• _TASK STATEMENT_
Retype each line below precisely and omit all images.

Version difference data
※ ※ ※
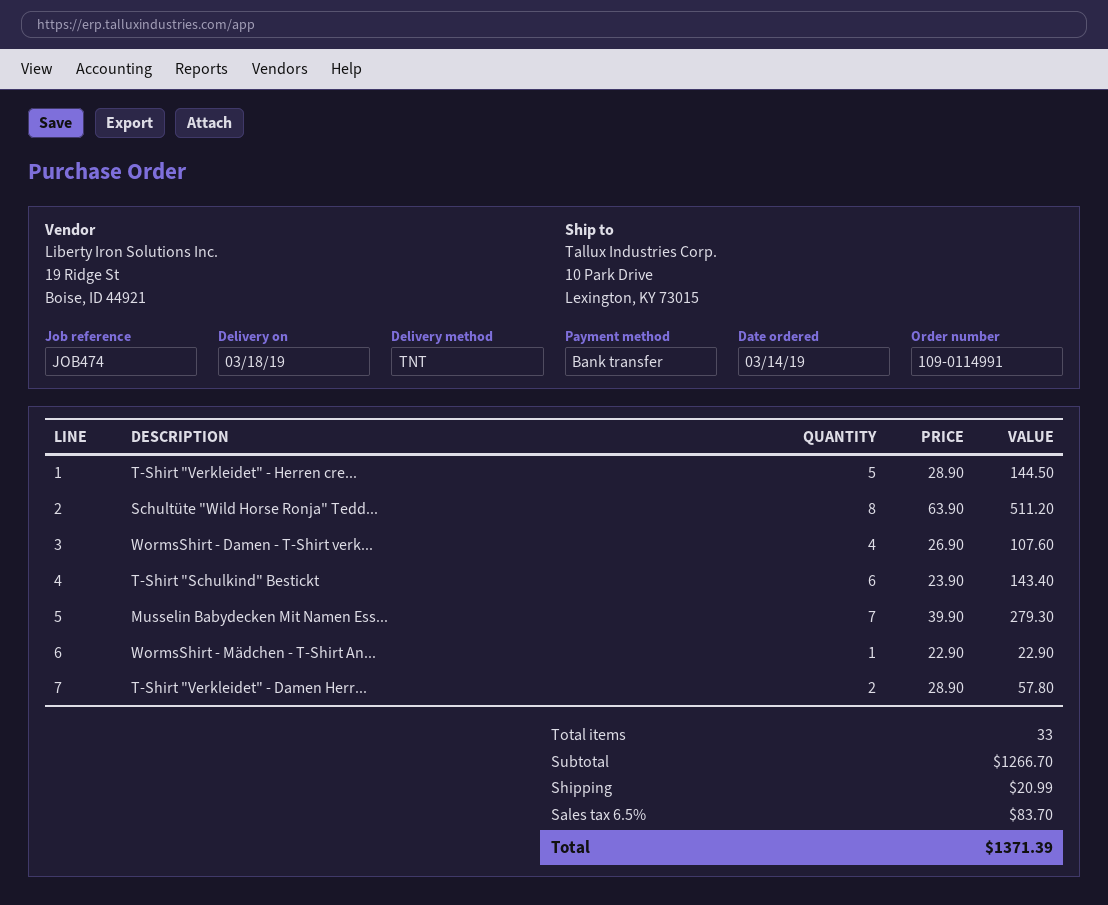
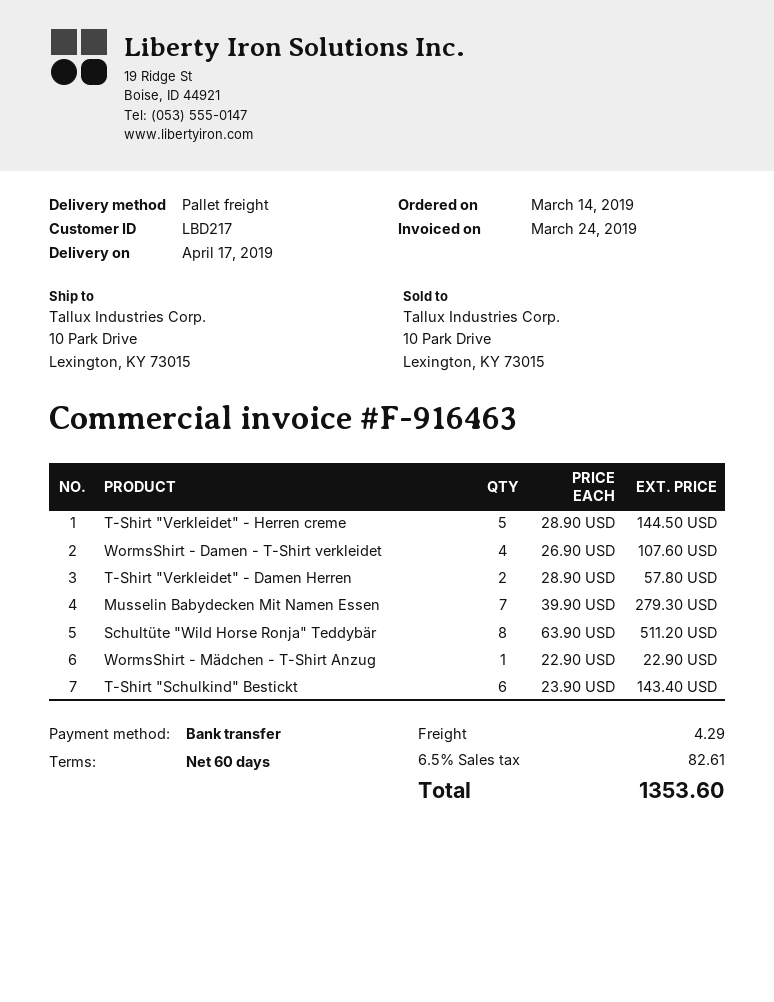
delivery date: 2019-03-18 -> 2019-04-17
shipping method: TNT -> pallet freight
shipping: 20.99 -> 4.29
tax: 6.5% = 83.70 -> 6.5% = 82.61
total: 1371.39 -> 1353.60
※ ※ ※
• _ANSWER BOX_
delivery date: 2019-03-18 -> 2019-04-17
shipping method: TNT -> pallet freight
shipping: 20.99 -> 4.29
tax: 6.5% = 83.70 -> 6.5% = 82.61
total: 1371.39 -> 1353.60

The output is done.